Image courtesy of thaikrit / FreeDigitalPhotos.net

3 responses to “Free Advice Can Cost You

  1. Without even thinking about it, I handle my edits the exact same way. Correct ask that I agree with and ate obvious and then go back through to go over those items that are more complicated or I don’t agree with and make comments, etc. It works well, and my authorial voice comes through perfectly. Great article.

    Carah

  2. THIS! THIS THIS THIS!

    I read so so *SO* many posts about “rules” for writing. And I have seen some really annoying stuff that makes me want to pull out my hair. Stuff that is TOTAL preference but written as if it was *law*. Things like dialog tags or words for genitals, or how often you should use pronouns vs proper names vs epithets (which, to be clear, is all solid advice but it is NOT fact) just to name a few. And it makes me nuts. Those are not rules! Those are preference! I get it, there’s a lot out there that sounds better. But one of the things I always say in the end is that it’s not an absolute and so many (especially new) writers start to think it’s the ONLY way to write. I mean, if we all wrote the same things… how boring would THAT be?!

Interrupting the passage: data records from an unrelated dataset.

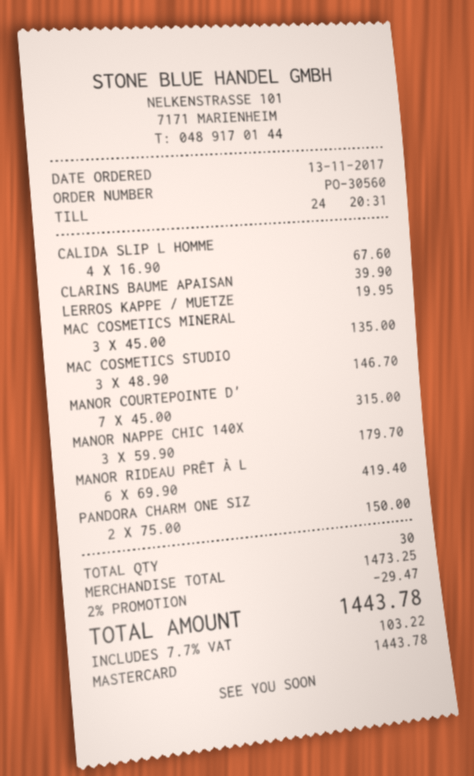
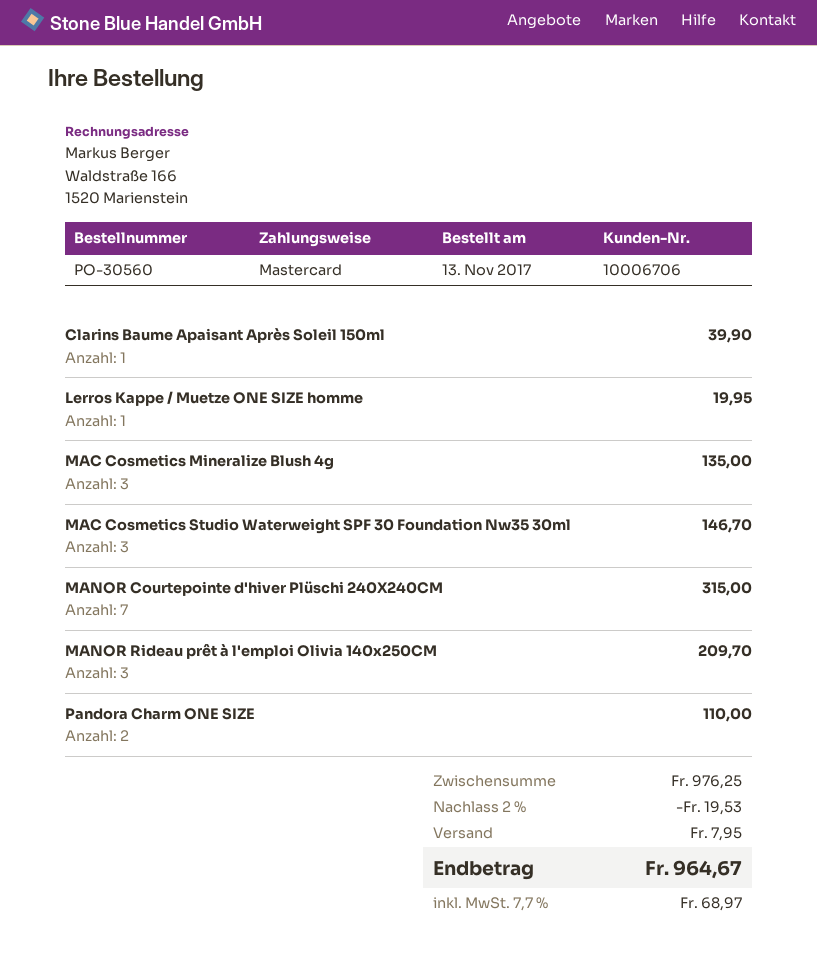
CALIDA SLIP L HOMME: 4 for 67.60 -> none
MANOR NAPPE CHIC 140X: 3 for 179.70 -> none
MANOR RIDEAU PRÊT À L: 6 for 419.40 -> 3 for 209.70
PANDORA CHARM ONE SIZ: 2 for 150.00 -> 2 for 110.00
subtotal: 1473.25 -> 976.25
discount: 2% = 29.47 -> 2% = 19.53
shipping: none -> 7.95
tax: 7.7% = 103.22 -> 7.7% = 68.97
total: 1443.78 -> 964.67

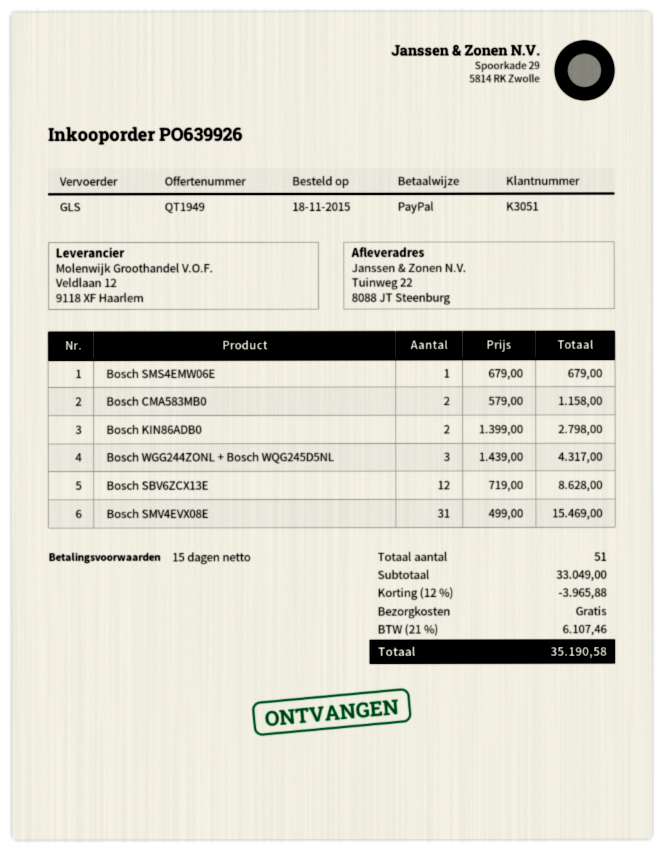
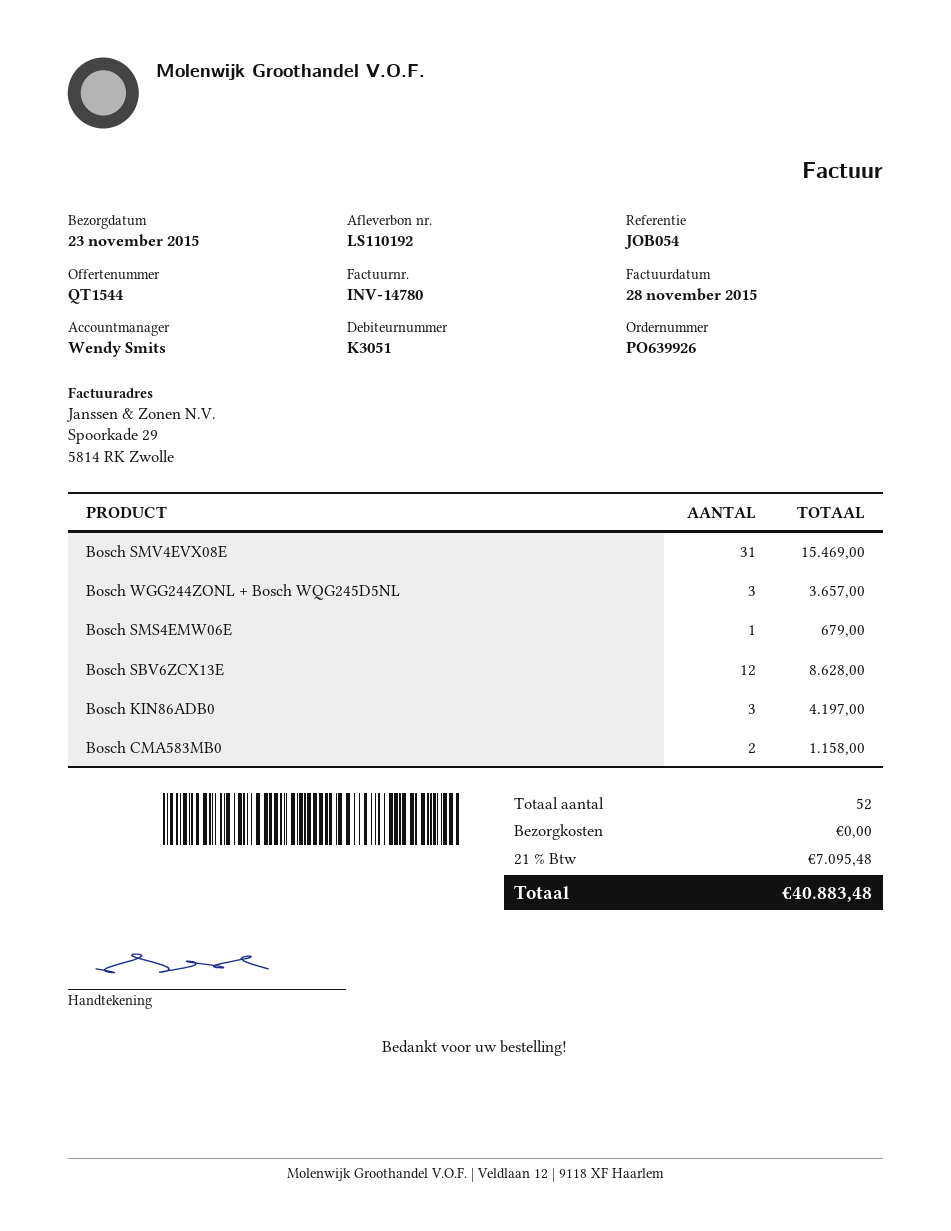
quote number: QT1949 -> QT1544
Bosch KIN86ADB0: 2 for 2798.00 -> 3 for 4197.00
Bosch WGG244ZONL + Bosch WQG245D5NL: 3 for 4317.00 -> 3 for 3657.00
total quantity: 51 -> 52
discount: 12% = 3965.88 -> none
tax: 21% = 6107.46 -> 21% = 7095.48
total: 35190.58 -> 40883.48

  3. You describe pretty much what I did with the one story I’ve had go through editing so far. Go through all the editor comments and put a note along the lines of “agreed” or “to reply” by every one and then go back and look at the ones that need further thought. Dealing with the ones I immediately agreed with reduced it to a much more manageable task. Sure, there were a few things I stood firm on, because I thought they were important, but I explained why I wanted them to stay as they were and treated the whole thing as a dialogue, rather than a contest. On most things I deferred to the editors, sometimes after a discussion to tease out where the problem lay.

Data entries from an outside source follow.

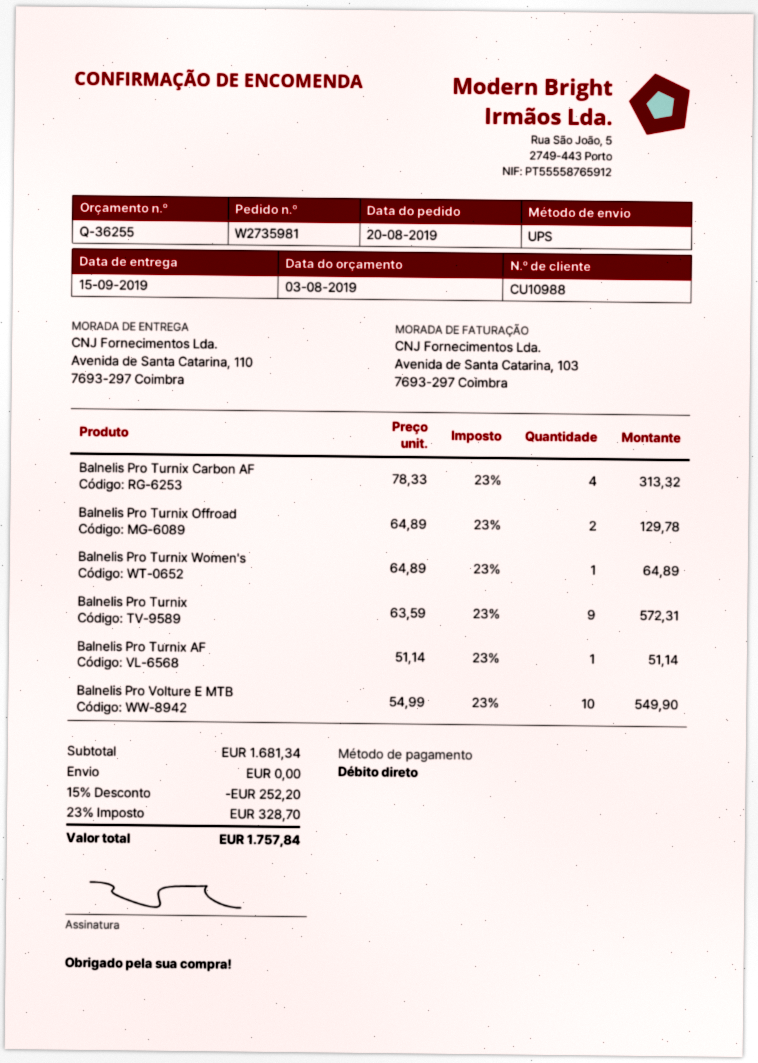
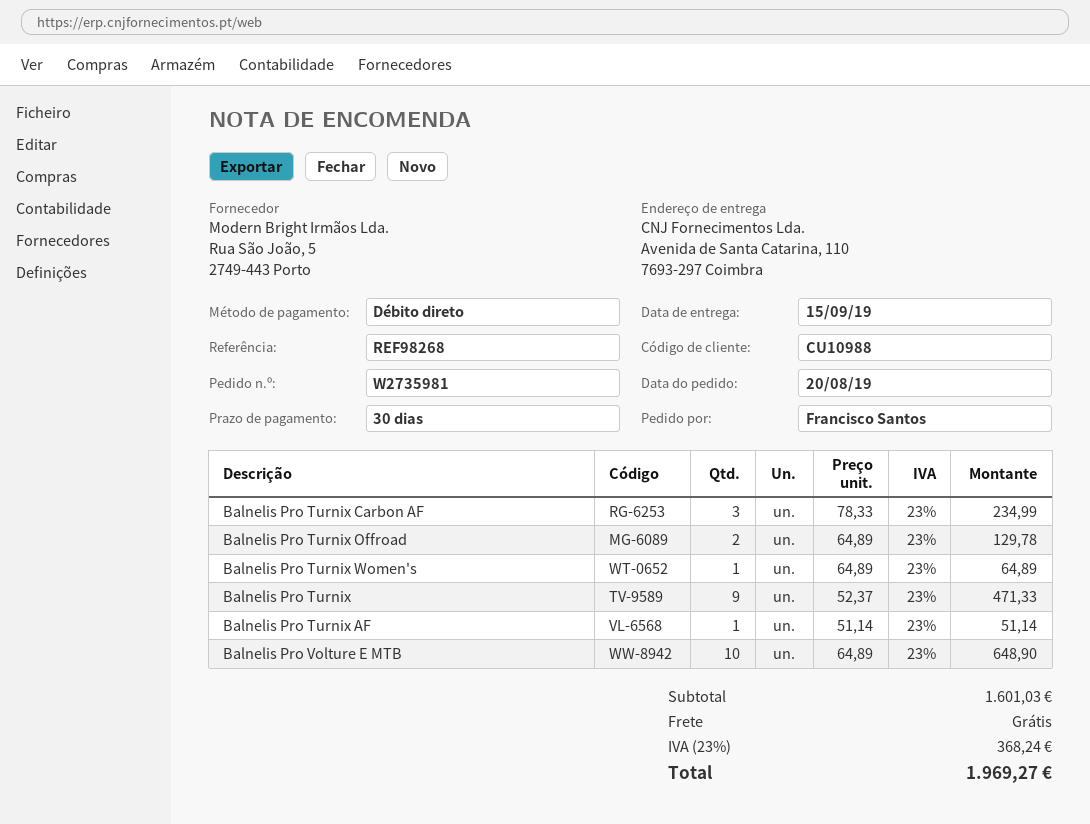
Balnelis Pro Turnix Carbon AF: 4 x 78.33 = 313.32 -> 3 x 78.33 = 234.99
Balnelis Pro Turnix: 9 x 63.59 = 572.31 -> 9 x 52.37 = 471.33
Balnelis Pro Volture E MTB: 10 x 54.99 = 549.90 -> 10 x 64.89 = 648.90
subtotal: 1681.34 -> 1601.03
discount: 15% = 252.20 -> none
tax: 23% = 328.70 -> 23% = 368.24
total: 1757.84 -> 1969.27

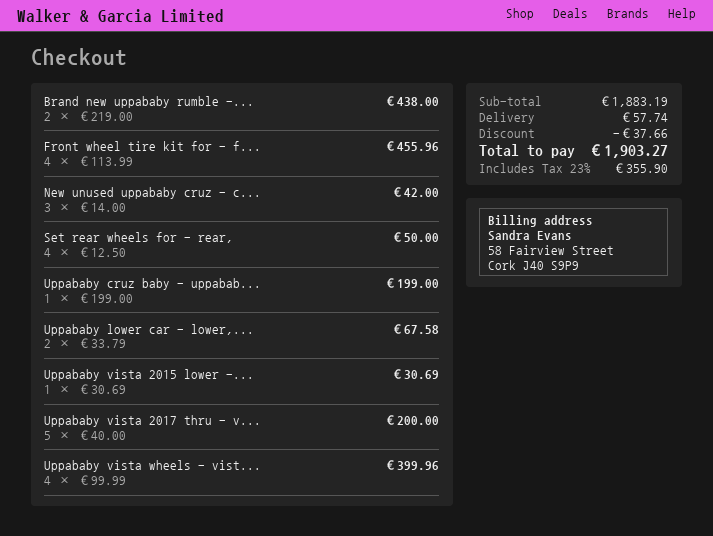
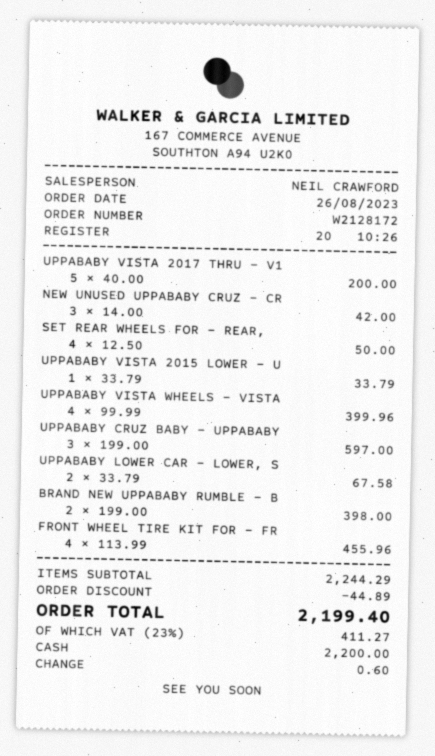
Brand new uppababy rumble -...: 2 x 219.00 = 438.00 -> 2 x 199.00 = 398.00
Uppababy cruz baby - uppabab...: 1 x 199.00 = 199.00 -> 3 x 199.00 = 597.00
Uppababy vista 2015 lower -...: 1 x 30.69 = 30.69 -> 1 x 33.79 = 33.79
subtotal: 1883.19 -> 2244.29
discount: 37.66 -> 44.89
shipping: 57.74 -> none
tax: 23% = 355.90 -> 23% = 411.27
total: 1903.27 -> 2199.40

    I have to admit, I ignore a lot of the advice out there because much of it reads to me as someone’s personal bias written as “law”, when the whole thing about writing fiction is that we can play with the rules to get the effect we’re looking for. Why not start a sentence with a conjunction? Fragmentary “sentences” have their uses. So do the infamous “autonomous body parts” (you know, those independently wandering hands and roaming eyes). Some of the best stories I’ve read (ie the ones that gripped me and I couldn’t put down) have done things that a lot of the advisors tell you not to do. So I take it all with a pinch of salt and blithely carry on writing my way.